Assignment: Where the string "right" appears in a line of the data, show that line.

Data supplied:
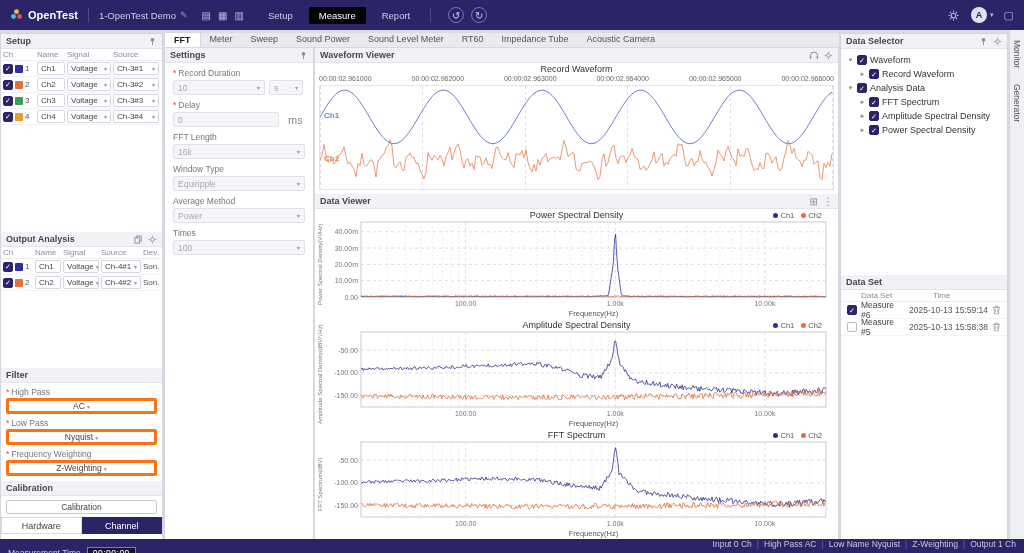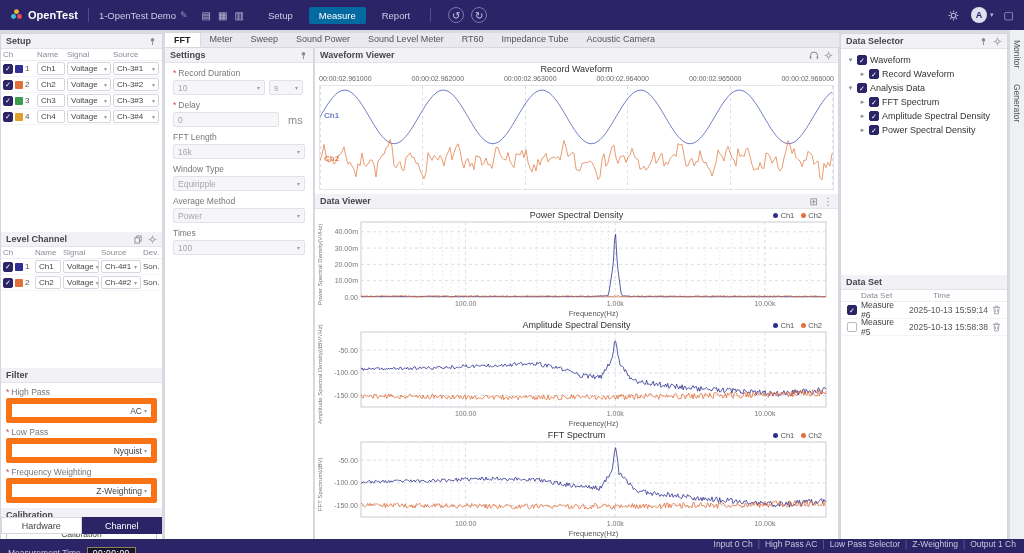--- a/index.html
+++ b/index.html
@@ -16,7 +16,7 @@
 .tb-lay{display:flex;gap:7px;margin:0 14px;color:#b9b6d9;font-size:10px;}
 .nav{display:flex;align-items:center;gap:6px;}
 .nav-item{font-size:9.5px;color:#cfcde8;padding:3px 10px;cursor:pointer;}
-.nav-item.active{background:#0369a1;border-radius:2px;color:#fff;}
+.nav-item.active{background:#000000;border-radius:2px;color:#fff;}
 .circle-btn{width:16px;height:16px;border:1px solid #7a74b5;border-radius:50%;display:inline-flex;align-items:center;justify-content:center;font-size:10px;color:#cfcde8;margin-left:7px;cursor:pointer;}
 .tb-ic{color:#b9b6d9;font-size:11px;margin-left:10px;cursor:pointer;}
 .avatar{width:16px;height:16px;border-radius:50%;background:#e0e0ee;color:#2b2467;font-weight:bold;display:inline-flex;align-items:center;justify-content:center;font-size:9px;margin-left:12px;}

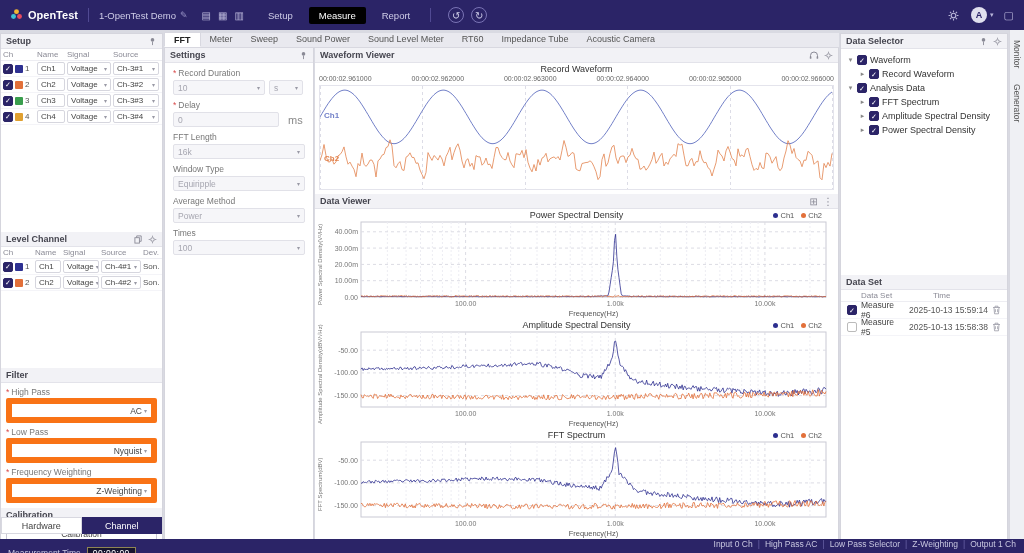--- a/index.html
+++ b/index.html
@@ -244,7 +244,7 @@
     <div class="spacer" style="height:107px"></div>
 
     <div class="ph">
-      <span class="ph-title">Level Channel</span>
+      <span class="ph-title">Output Analysis</span>
       <span class="hic">
           <svg width="9" height="9" viewBox="0 0 10 10">
             <g stroke="#8a8a96" fill="none">

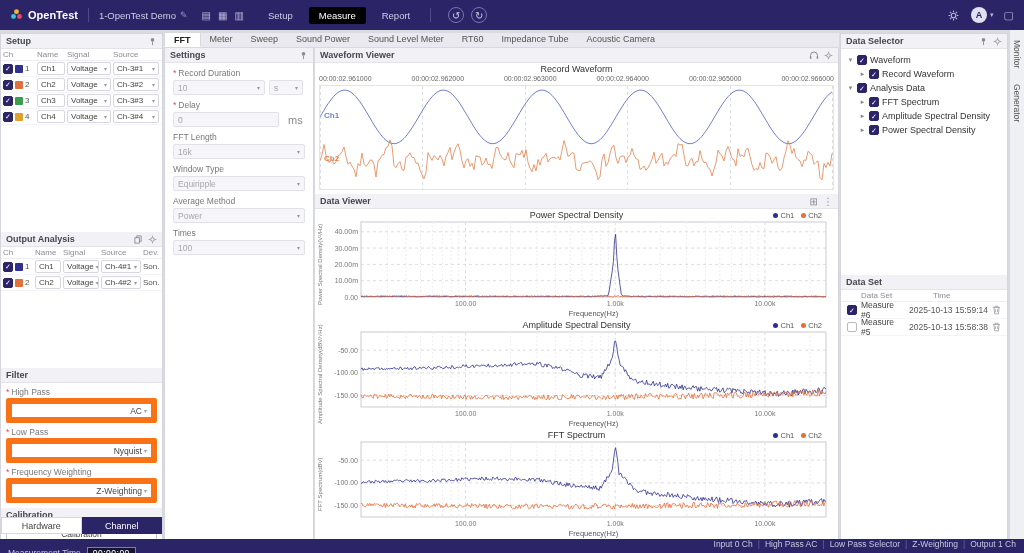--- a/index.html
+++ b/index.html
@@ -44,7 +44,7 @@
 .io-dev{font-size:8px;color:#555;overflow:hidden;white-space:nowrap;}
 .f-label{margin:4px 5px 0;font-size:8.5px;color:#777;}
 .req{color:#d84b4b;margin-right:2px;}
-.filter-select{height:25px;margin:1px 5px 0;border:6px solid #f97316;border-radius:2px;background:#fff;display:flex;align-items:center;justify-content:flex-end;padding:0 4px;font-size:8.5px;color:#444;cursor:pointer;}
+.filter-select{height:16px;margin:1px 5px 0;border:3px solid #f97316;border-radius:2px;background:#fff;display:flex;align-items:center;justify-content:center;padding:0 4px;font-size:8.5px;color:#444;cursor:pointer;}
 .cal-btn{margin:4px 5px;height:14px;border:1px solid #c9c9d4;border-radius:2px;text-align:center;line-height:13px;font-size:8.5px;background:#fff;color:#444;cursor:pointer;}
 .foot-tabs{position:absolute;left:0;right:0;bottom:5px;display:flex;height:17px;}
 .foot-tab{flex:1;text-align:center;line-height:16px;font-size:9px;background:#fff;border:1px solid #d8d8e0;color:#444;cursor:pointer;}

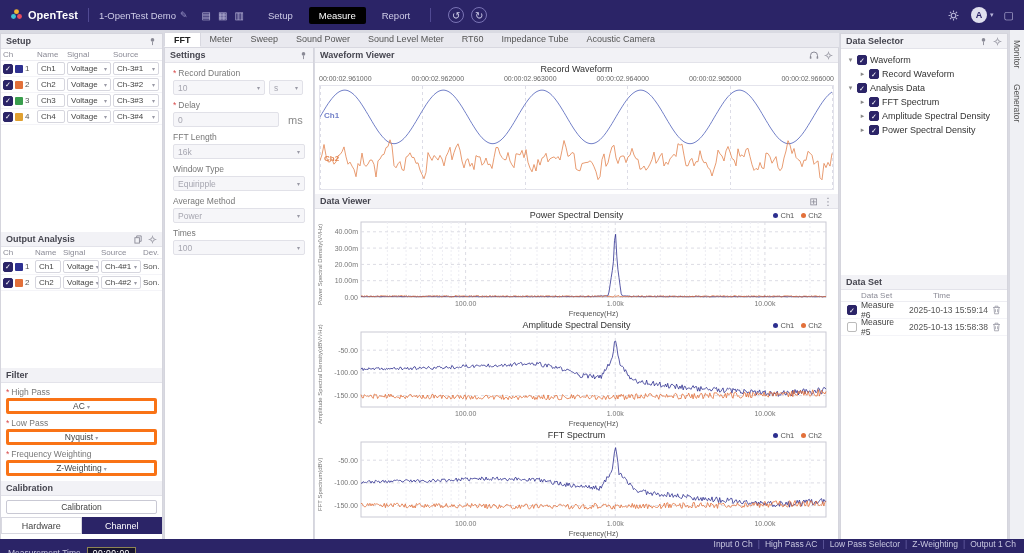--- a/index.html
+++ b/index.html
@@ -729,7 +729,7 @@
       <span>Measurement Time</span>
       <span class="timer-box">00:00:00</span>
     </div>
-    <div><span class="sb-item">Input 0 Ch</span><span class="sb-sep">|</span><span class="sb-item">High Pass AC</span><span class="sb-sep">|</span><span class="sb-item">Low Pass Selector</span><span class="sb-sep">|</span><span class="sb-item">Z-Weighting</span><span class="sb-sep">|</span><span class="sb-item">Output 1 Ch</span></div>
+    <div><span class="sb-item">Input 0 Ch</span><span class="sb-sep">|</span><span class="sb-item">High Pass AC</span><span class="sb-sep">|</span><span class="sb-item">Low Name Nyquist</span><span class="sb-sep">|</span><span class="sb-item">Z-Weighting</span><span class="sb-sep">|</span><span class="sb-item">Output 1 Ch</span></div>
   </footer>
 
 </div>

Response for this exercise:
 .req{color:#d84b4b;margin-right:2px;}
 .foot-tabs{position:absolute;left:0;right:0;bottom:5px;display:flex;height:17px;}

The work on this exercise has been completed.